Your goal: Nothing but the images should be left out when the entries are restated word for word.

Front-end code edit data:
○ ○ ○
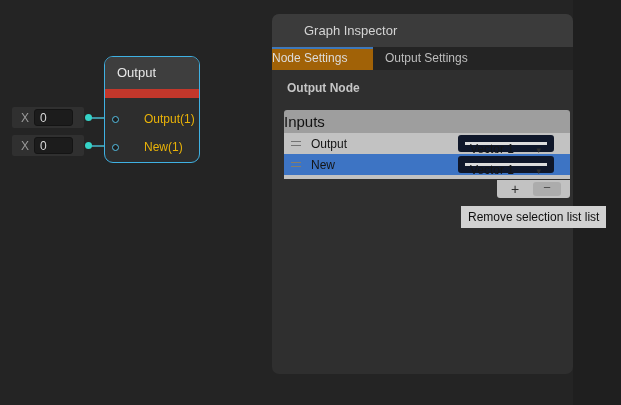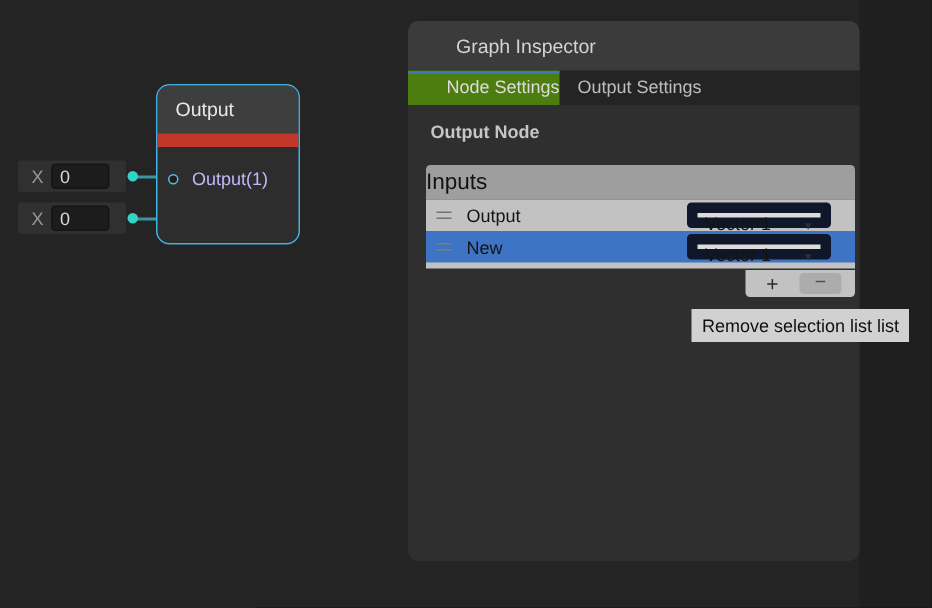"Node Settings" .tab.active { background: #4d7c0f -> #a16207; text-align: right -> left }
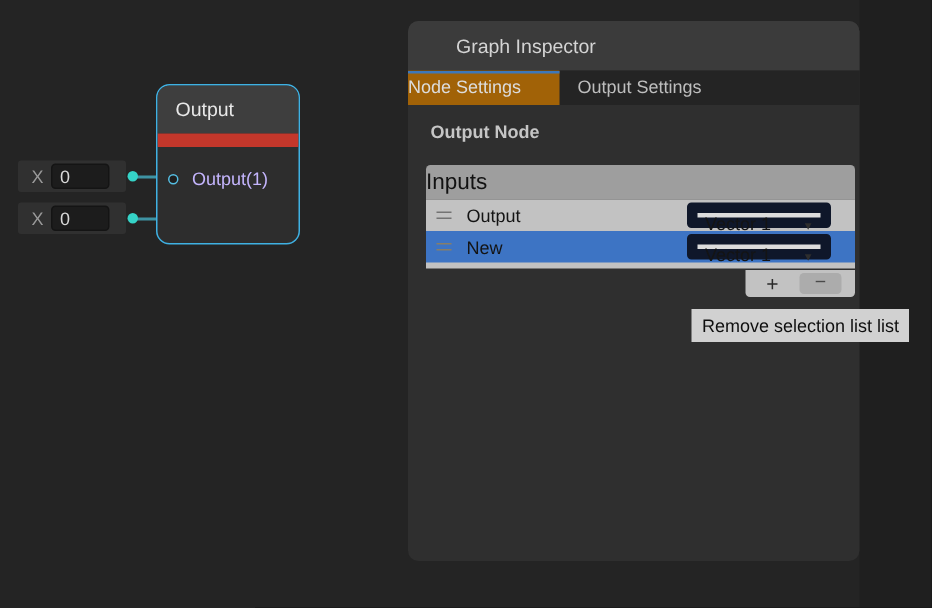"Output(1)" .port-label { color: #c4b5fd -> #eab308; margin-left: 9px -> 25px }
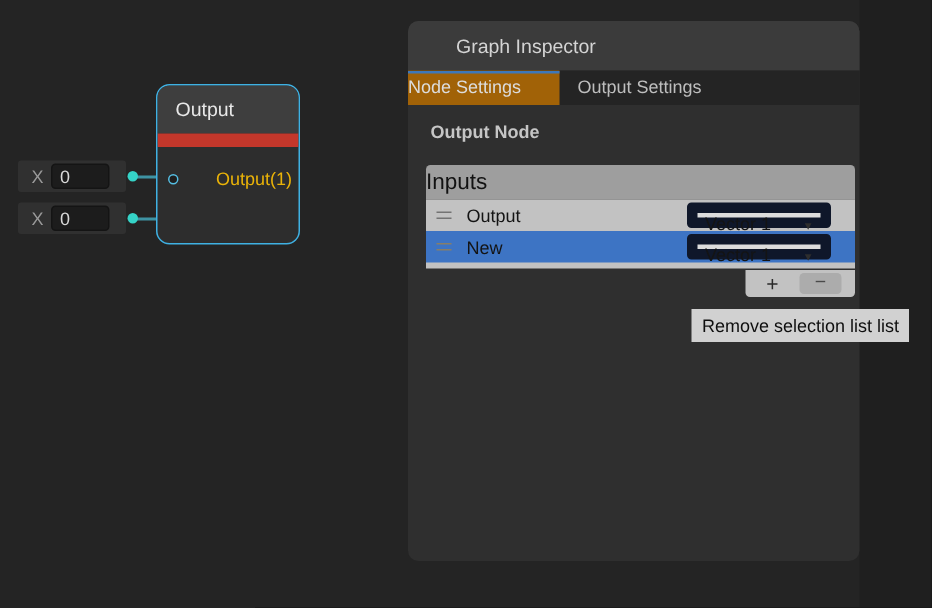"New(1)" div.port-row { html: none -> <div> <span></span> <span>New(1)</span> </div> }
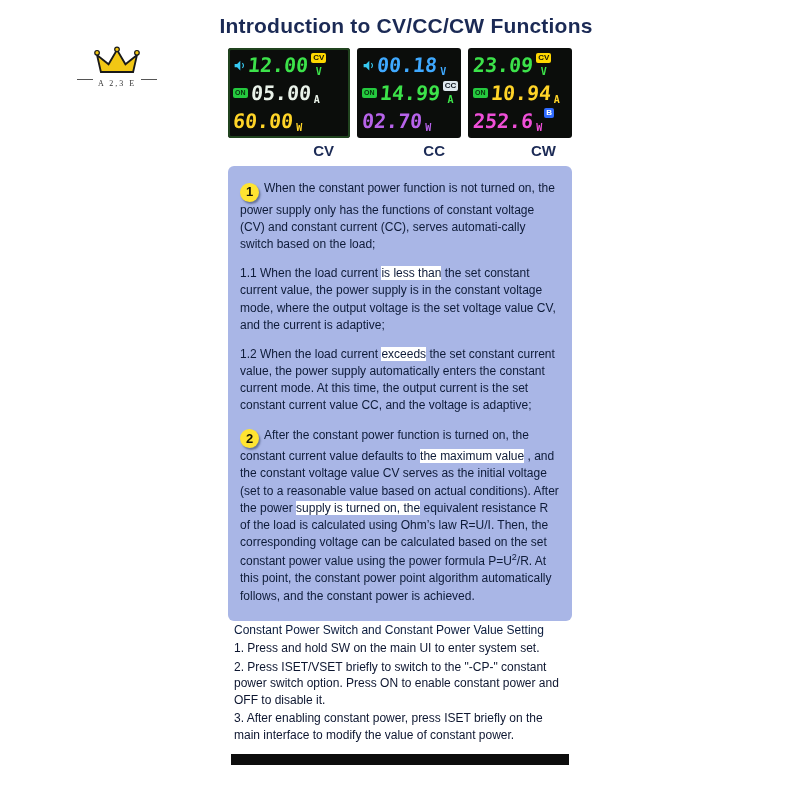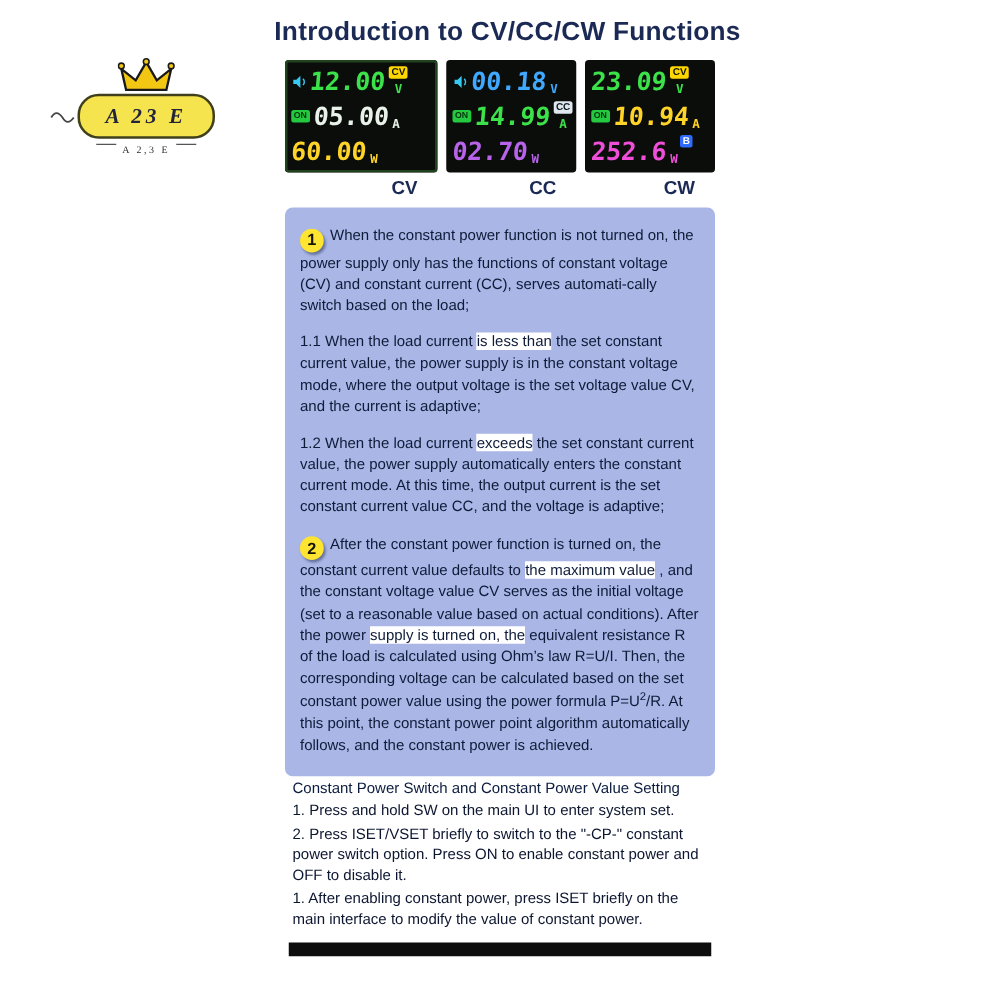"A 23 E" div.logo-box-wrap { html: <div> <svg> <path></path> </svg> <div> <span>A 23 E</span> </div> </div> -> none }
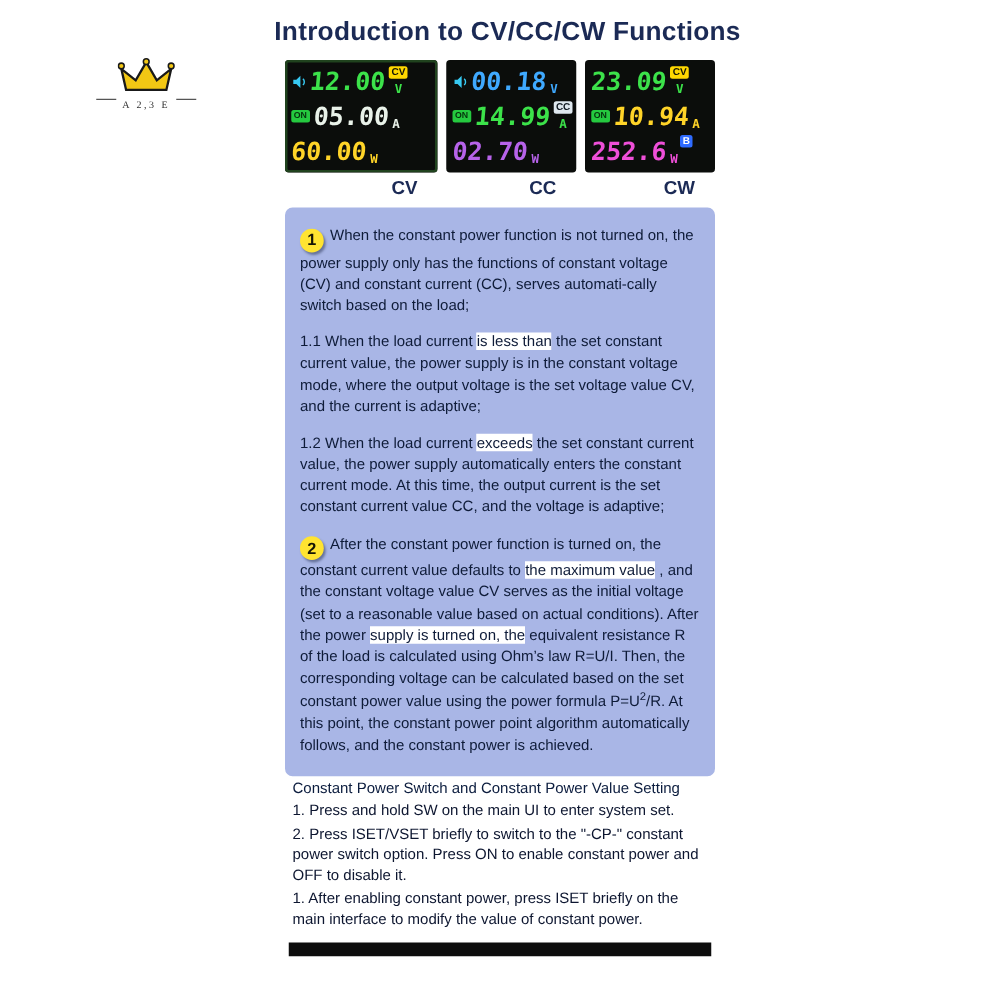"1. After enabling constant power," p { text: 1 -> 3 }
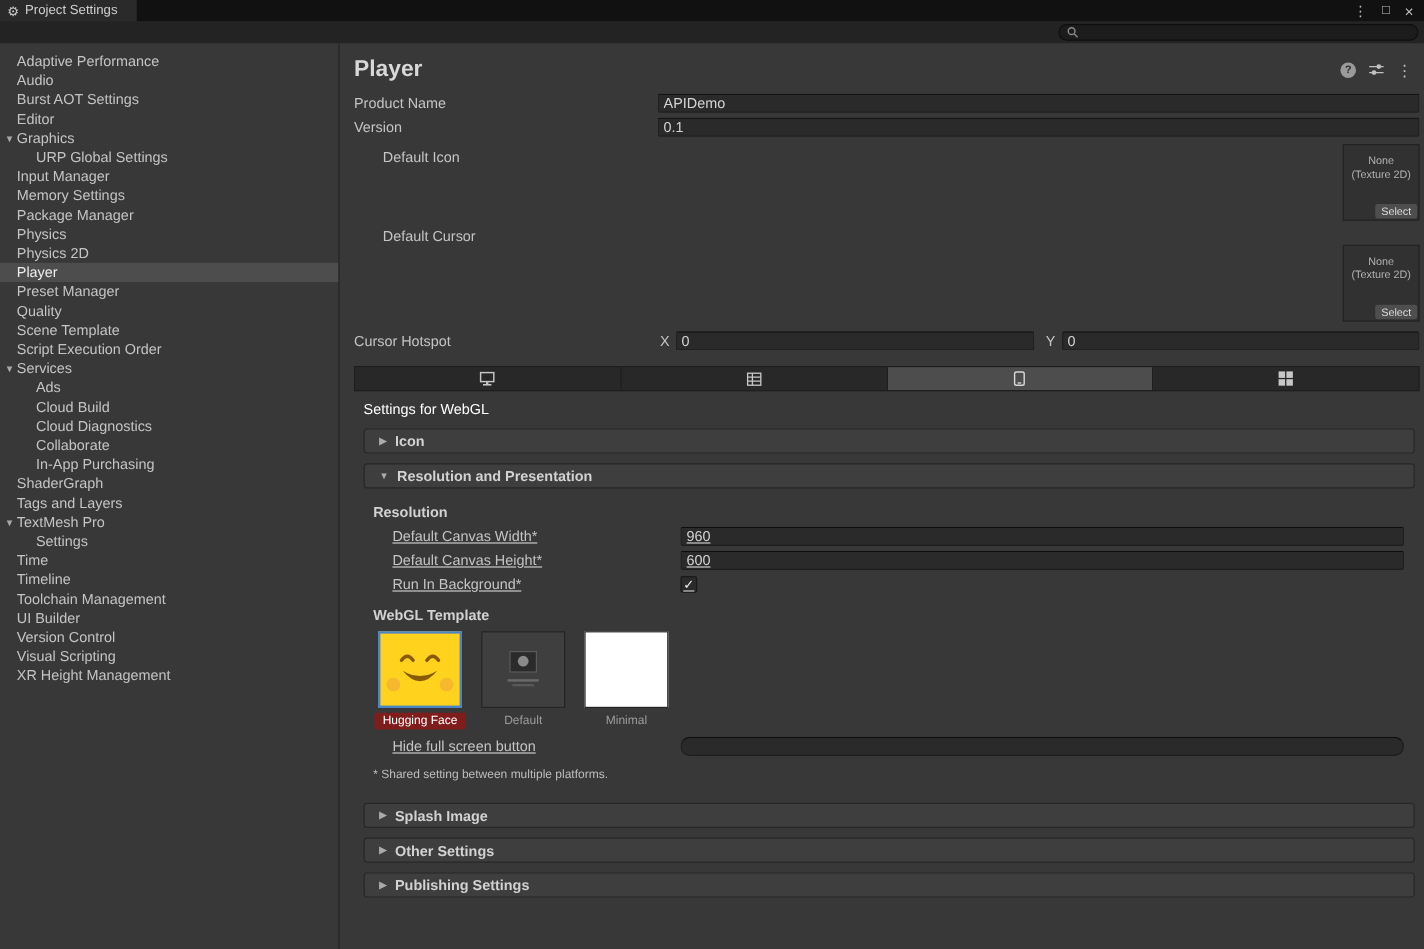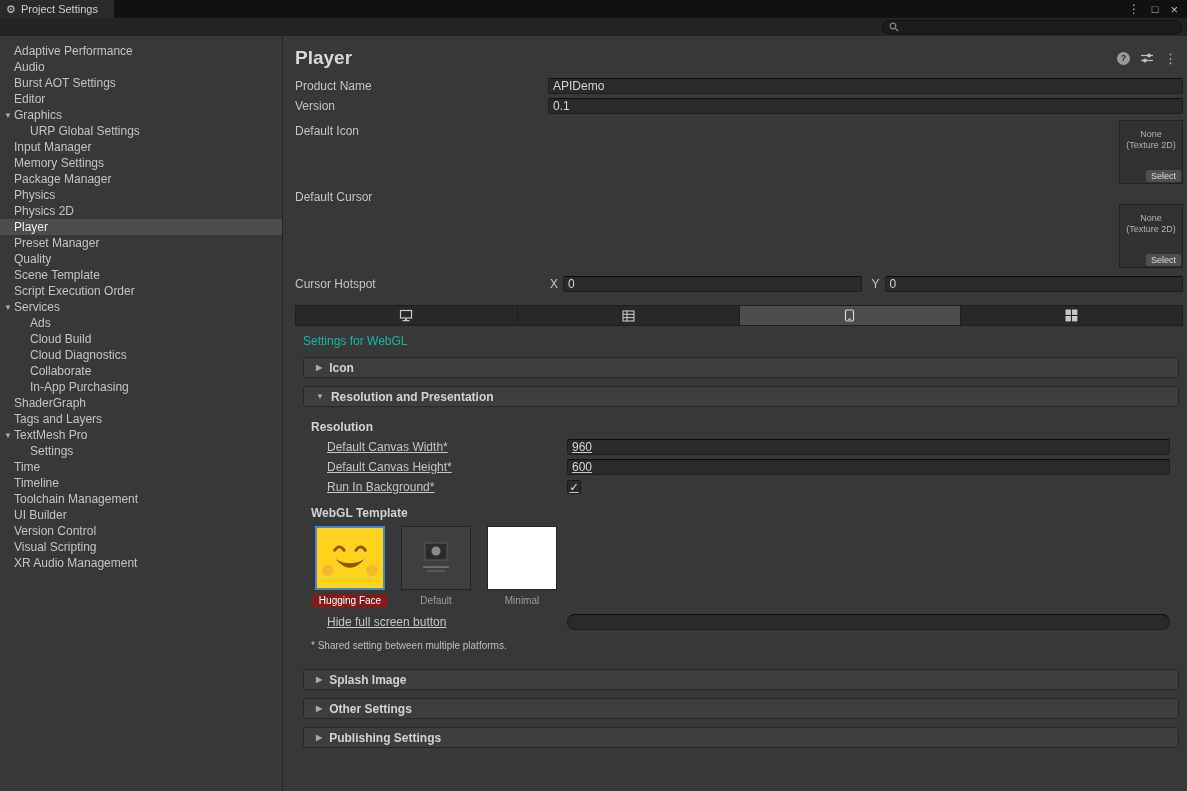"Default Icon" .tex-row .plabel { margin-left: none -> 24px }
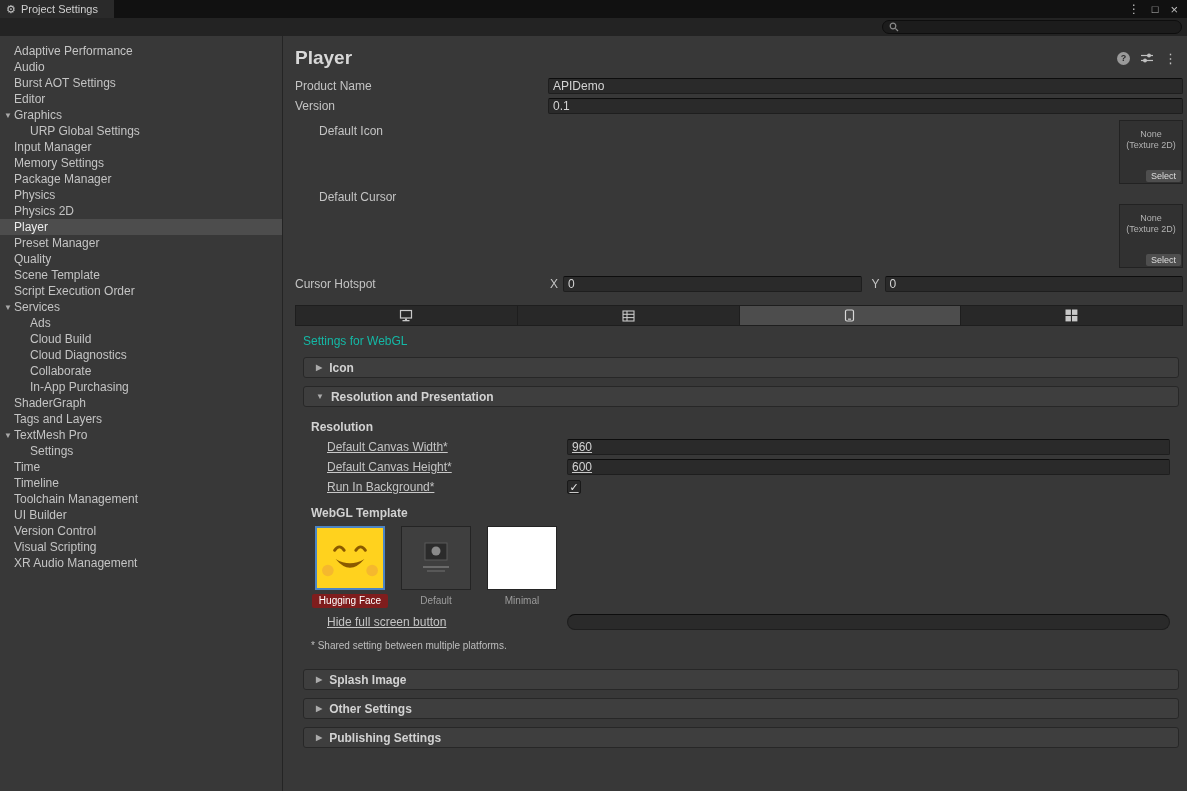"Settings for WebGL" .settings-for { color: #14b8a6 -> #ffffff }
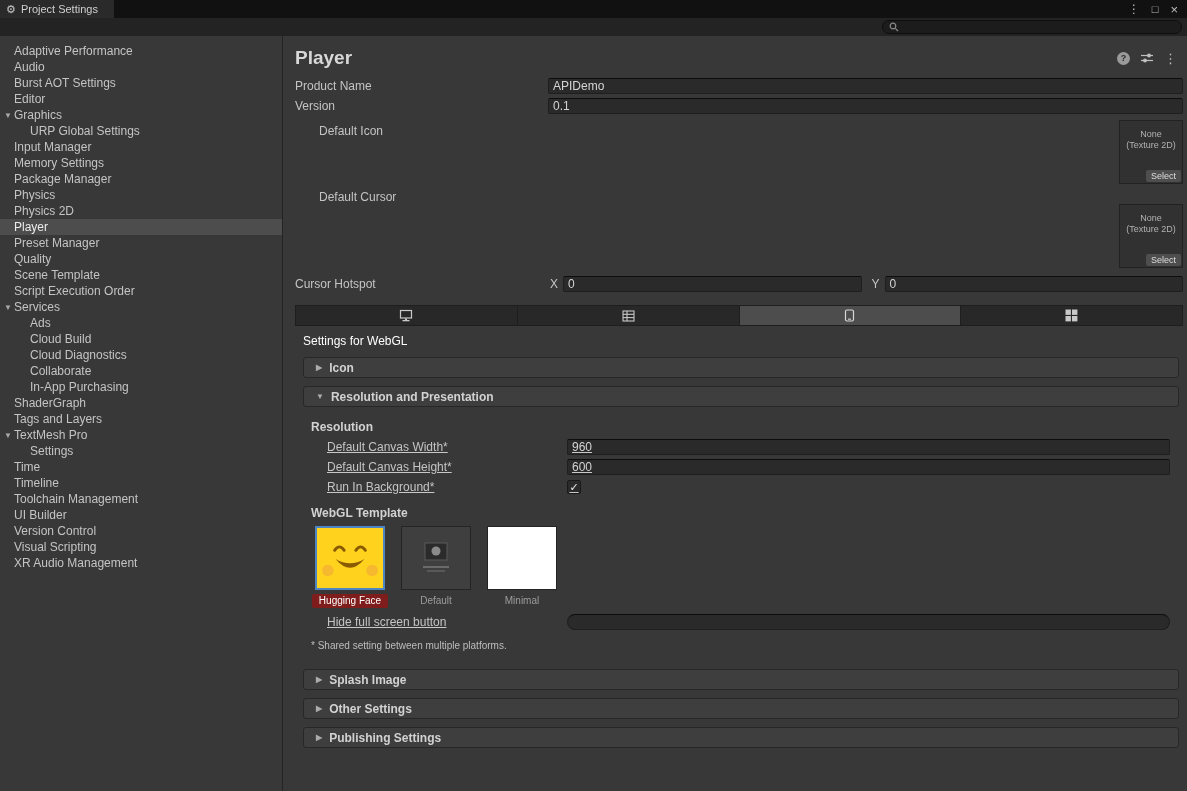"XR Audio Management" span.lbl { text: Audio -> Height }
○ ○ ○
Reply:
"Node Settings" .tab.active { background: #4d7c0f -> #a16207; text-align: right -> left }
"Output(1)" .port-label { color: #c4b5fd -> #eab308; margin-left: 9px -> 25px }
"New(1)" div.port-row { html: none -> <div> <span></span> <span>New(1)</span> </div> }
"A 23 E" div.logo-box-wrap { html: <div> <svg> <path></path> </svg> <div> <span>A 23 E</span> </div> </div> -> none }
"1. After enabling constant power," p { text: 1 -> 3 }
"Default Icon" .tex-row .plabel { margin-left: none -> 24px }
"Settings for WebGL" .settings-for { color: #14b8a6 -> #ffffff }
"XR Audio Management" span.lbl { text: Audio -> Height }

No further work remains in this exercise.